Erst jüngst wieder bei der Richtlinie AIFM, mit der die Investment- und Hedgefonds reguliert werden sollen. Da gab es eine unglaubliche Lobby-Schlacht. Alle Abgeordneten wurden massiv bedrängt, es gab insgesamt 1600 Änderungsanträge zum Vorschlag der EU-Kommission. Von denen hatte die Finanzindustrie rund 900 selbst verfasst. Ein entgegenstehendes progressives Lobbying gab es zu diesen Themen nicht.
sueddeutsche.de: Wurden Sie selbst auch bedrängt?
Nein, mich stört aber das selbstherrliche Auftreten einiger Banklobbyisten.
sueddeutsche.de: Steckt hinter dem Aufruf der Parlamentarier insgeheim Ärger über die Arroganz der Banken?
Lobbyismus gehört zur Demokratie. Natürlich kann man an den Methoden der Lobbyisten einige Kritik üben, doch uns fehlt vor allem das Gegengewicht. Es ist kein Aufruf gegen Lobbyismus, sondern das Kräfteverhältnis zwischen gemeinwohlorientierten Lobbyisten und geschäftlichen Interessengruppen muss stimmen. Derzeit vertreten Banken und Versicherungen ihre Anliegen ohne Widerspruch.
Allerdings: Die Verbraucherschutzpolitik kümmert sich so gut wie ausschließlich um die Schnittstelle von Finanzdienstleistern und privaten Endkunden. Die dahinter stehenden Mechanismen der Finanzmärkte, für deren Kapriolen der Verbraucher und Bürger die Zeche zahlt, sind dagegen kein Arbeitsfeld.
Allen Pauschalisierungen zum Trotz: Die Finanz-Lobby ist kein Monolith. Wer mit den Unternehmensrepräsentanten der Privatbanken spricht, hört etwa, wie stark die Sparkassen und öffentlichen Banken, manchmal auch die Genossenschaftsbanken, sich mit völlig konträren Vorschlägen und mächtiger politischer Unterstützung in die Gestaltung einbringen. Schließlich ist auch der Einfluss alternativer Banken und Fonds gewachsen. Zudem gibt es große Unterschiede zwischen den regulatorischen Absichten der EU-Mitgliedstaaten.
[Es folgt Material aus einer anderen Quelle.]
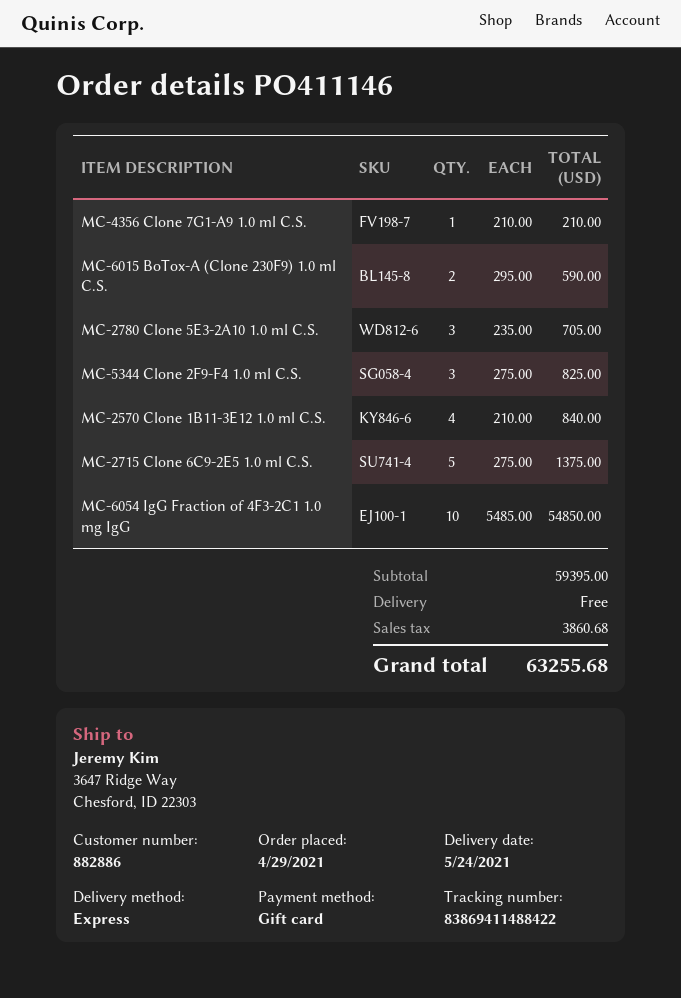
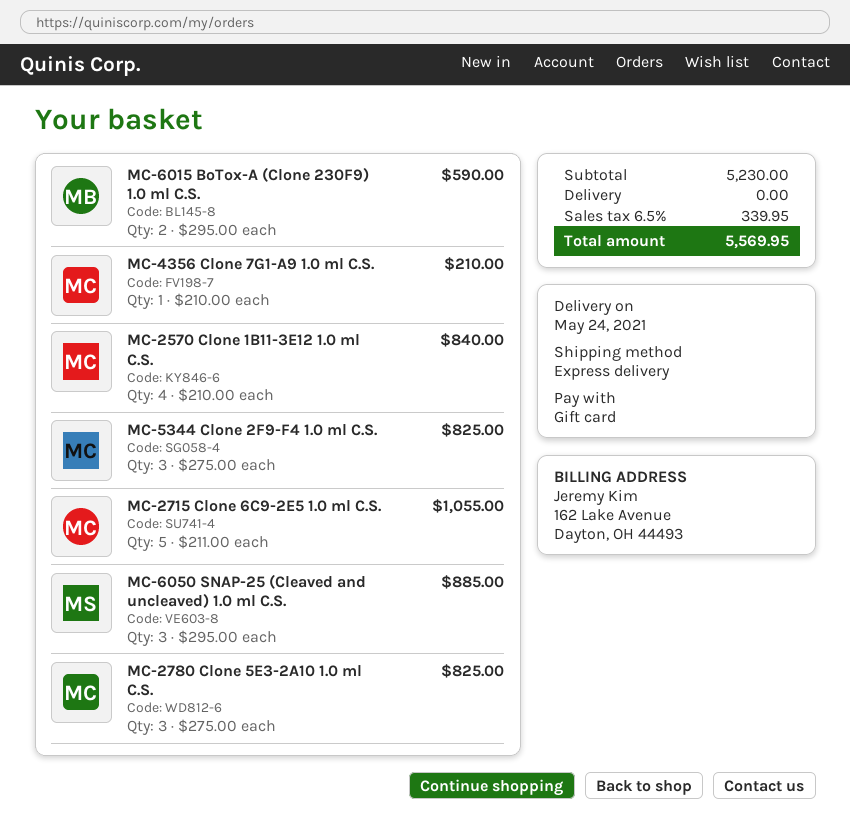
MC-2780 Clone 5E3-2A10 1.0 ml C.S.: 3 x 235.00 = 705.00 -> 3 x 275.00 = 825.00
MC-2715 Clone 6C9-2E5 1.0 ml C.S.: 5 x 275.00 = 1375.00 -> 5 x 211.00 = 1055.00
MC-6054 IgG Fraction of 4F3-2C1 1.0 mg IgG: 10 x 5485.00 = 54850.00 -> none
MC-6050 SNAP-25 (Cleaved and uncleaved) 1.0 ml C.S.: none -> 3 x 295.00 = 885.00
subtotal: 59395.00 -> 5230.00
tax: 3860.68 -> 339.95
total: 63255.68 -> 5569.95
Zweifellos haben die EU-Parlamentarier (aus fast allen Fraktionen) aber Recht, dass die Asymmetrie der Interessenorganisation es schwer macht, sich alternative Expertenmeinungen einzuholen. Die Banken scheinen eine Art Experten-Monopol zu haben, glaubt man den Politikern.
Der breite öffentliche Aufruf ist schon ungewöhnlich, weniger ungewöhnlich ist allerdings das Vorgehen Brüssels, sich Gegen-Lobbies einzuladen, mitzugründen und schließlich auch maßgeblich zu finanzieren. Das ist in vielen Politikfeldern passiert, von Umweltschutz über Gesundheit bis Frauenförderung und Forschung. Das ist kein reiner Bottom-up-Prozess, Brüssel gibt gerne den aktiven Makler und Geburtshelfer.
"Lobbiyert uns, wir helfen und bezahlen euch auch dafür" -- das ist im Endeffekt die Logik. Zahlreiche NGOs könnten in Brüssel keine Büros oder europaweite Organisationen unterhalten, gäbe es nicht ständige oder projektgebundene Zuschüsse aus Europas Staatskassen. Wenn der Aufruf Früchte trägt, werden Kommission und Parlament sich sicher nicht zweimal bitten lassen, um das Portemonnaie zu öffnen.
An der Stelle darf man sich als Steuerzahler auch fragen, warum den politischen Institutionen und der Beamtenschaft das Expertenwissen fehlt. Ist es nicht eine wichtige staatliche Aufgabe, das fachkundige Personal selbst vorzuhalten, um die Finanzmärkte regulieren zu können? Aber die Antwort kann man sich denken. Wer wirklich etwas von Finanzmärkten und ihrer Regulierung versteht, sucht sich nur selten einen Job in der Verwaltung, obwohl zumindest bei der EU-Kommission keineswegs schlechte Gehälter bezahlt werden. Gute Politikberatung gibt es nicht zum Billigtarif.